HeartSaVioR opened a new pull request #33081:
URL: https://github.com/apache/spark/pull/33081


   ### What changes were proposed in this pull request?
   
   This PR proposes to support native session window. Please refer the 
comments/design doc in SPARK-10816 for more details on the rationalization and 
design (could be outdated a bit compared to the PR).
   
   The definition of the boundary of "session window" is [the timestamp of 
start event ~ the timestamp of last event + gap duration). That said, unlike 
time window, session window is a dynamic window which can expand if new input 
row is added to the session.

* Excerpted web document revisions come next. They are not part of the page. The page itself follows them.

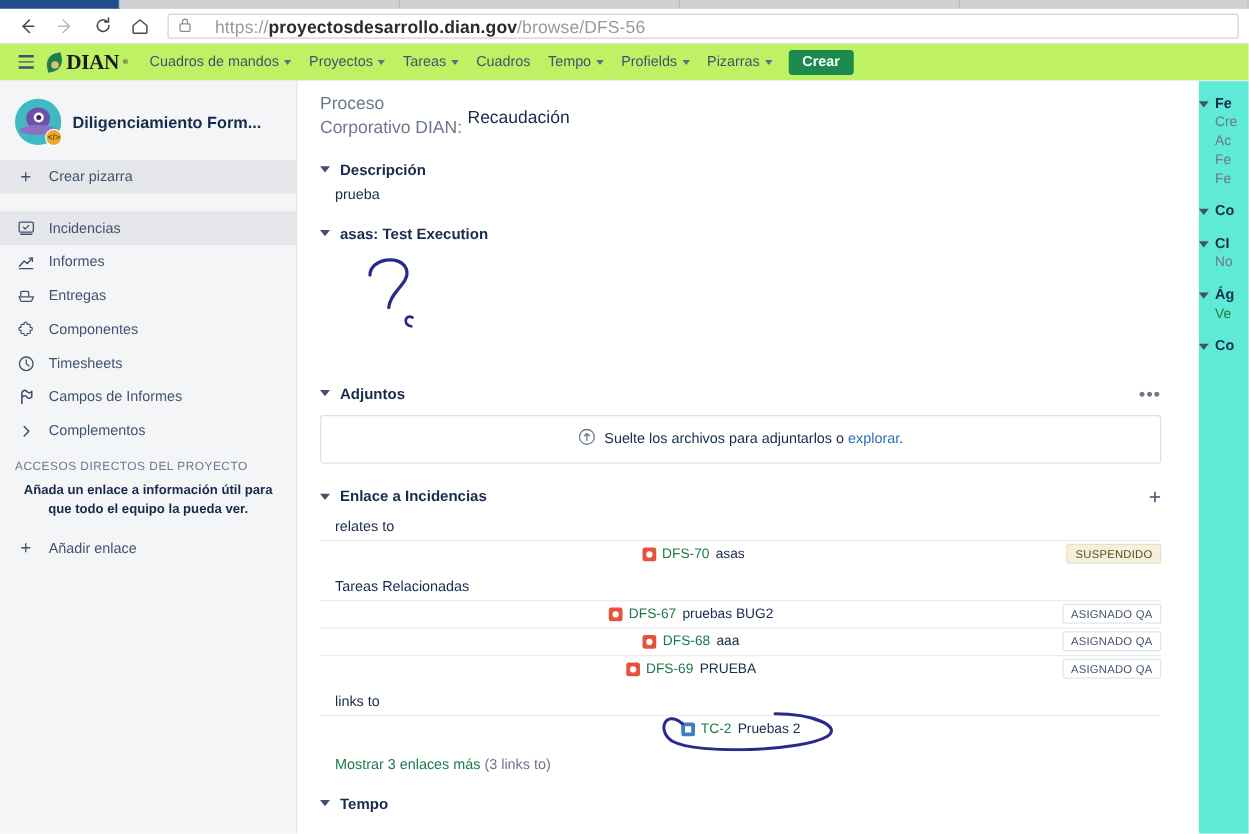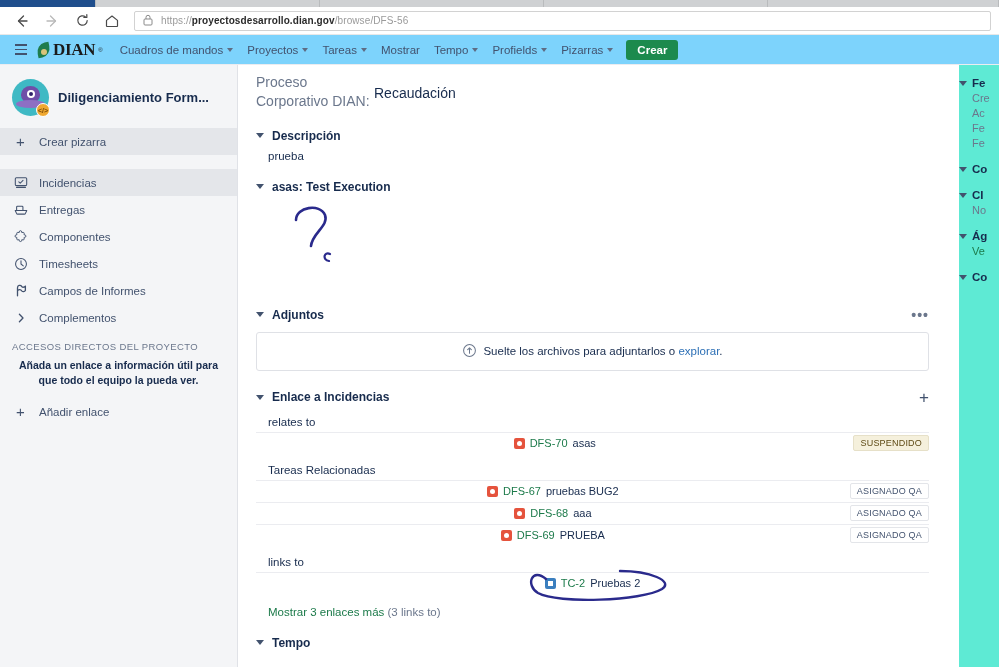"https://proyectosdesarrollo.dian.gov/bro" .omnibox { font-size: 10px -> 14px; gap: 8px -> 19px }
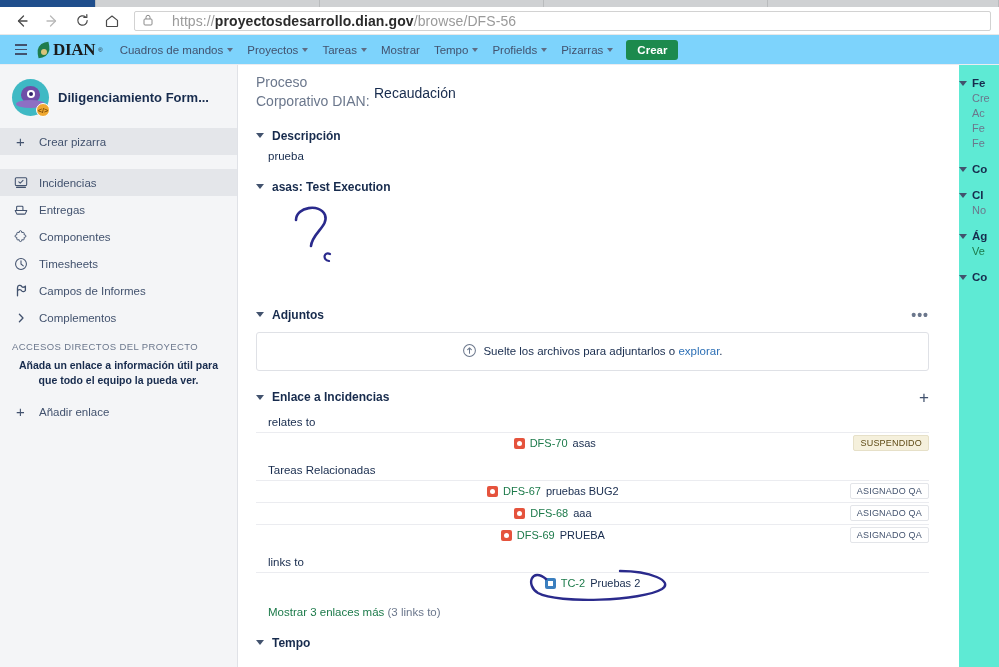"DIAN" .appbar { background: #7dd3fc -> #bef264 }
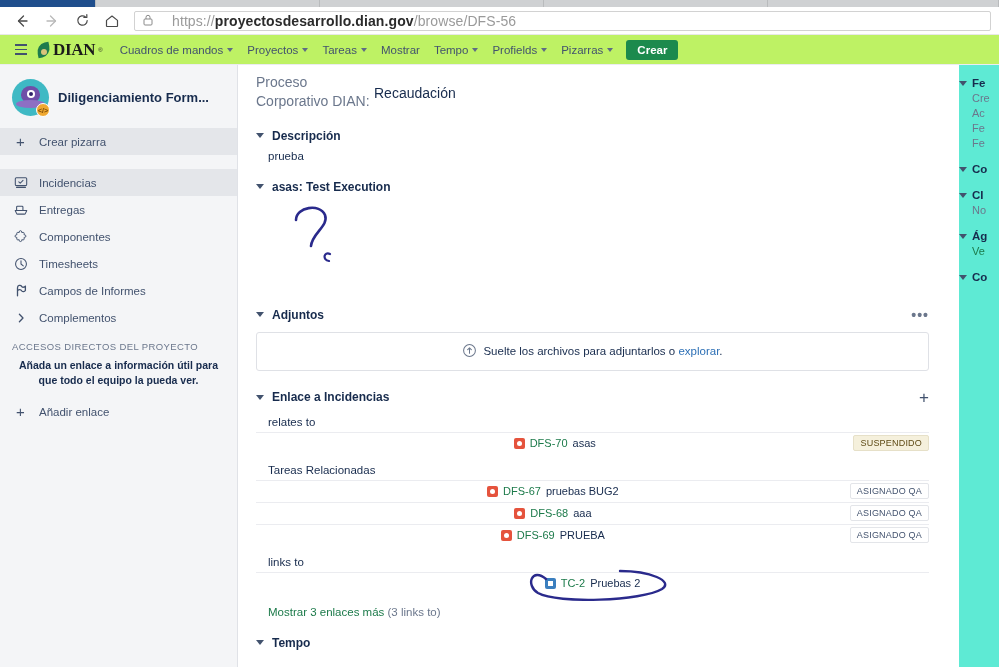"Mostrar" span { text: Mostrar -> Cuadros }
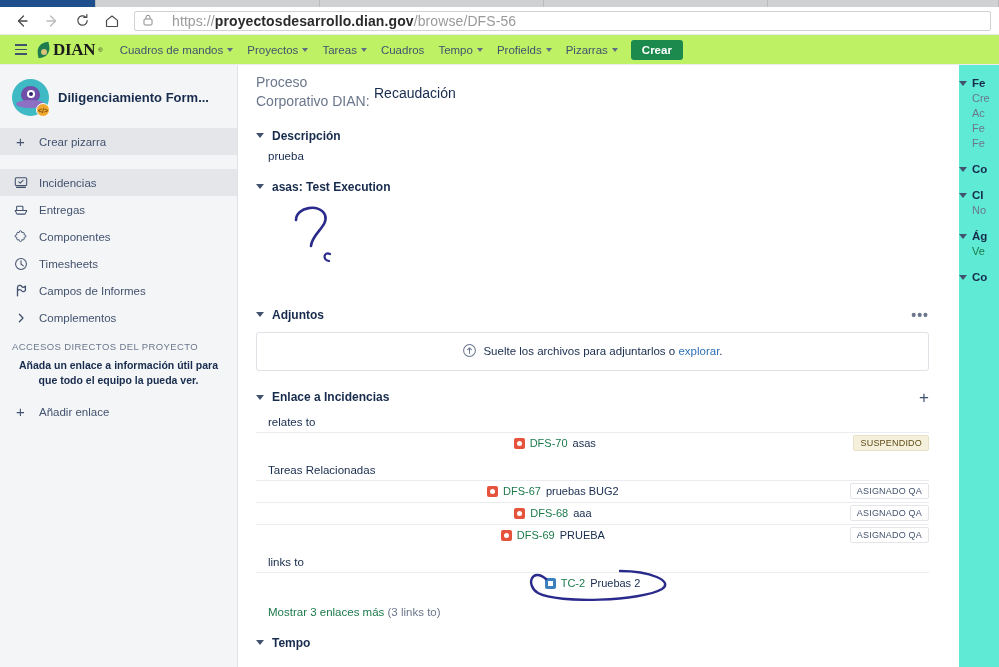"Informes" div.side-item { html: none -> <div> <span> <svg> <path></path> <path></path> <path></path> </svg> </span> <span>Informes</span> </div> }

To handle expansion of session window, Spark 
defines session window per input row, and "merge" windows if they can be merged 
(boundaries are overlapped).
   
   This PR leverages two different approaches on merging session windows:
   
   1. merging session windows with Spark's aggregation logic (a variant of sort 
aggregation)
   2. updating session window for all rows bound to the same session, and 
applying aggregation logic afterwards
   
   First one is preferable as it outperforms compared to the second one, though 
it can be only used if merging session window can be applied altogether with 
aggregation. It is not applicable on all the cases, so second one is used to 
cover the remaining cases.
   
   This PR also applies the optimization on merging input rows and existing 
sessions with retaining the order (group keys + start timestamp of session 
window), leveraging the fact the number of existing sessions per group key 
won't be huge.
   
   The state format is versioned, so that we can bring a new state format if we 
find a better one.
   
   ### Why are the changes needed?
   
   For now, to deal with sessionization, Spark requires end users to play with 
(flat)MapGroupsWithState directly which has a couple of major drawbacks:
   
   1. (flat)MapGroupsWithState is lower level API and end users have to code 
everything in details for defining session window and merging windows
   2. built-in aggregate functions cannot be used and end users have to deal 
with aggregation by themselves
   3. (flat)MapGroupsWithState is only available in Scala/Java.
   
   With native support of session window, end users simply use "session_window" 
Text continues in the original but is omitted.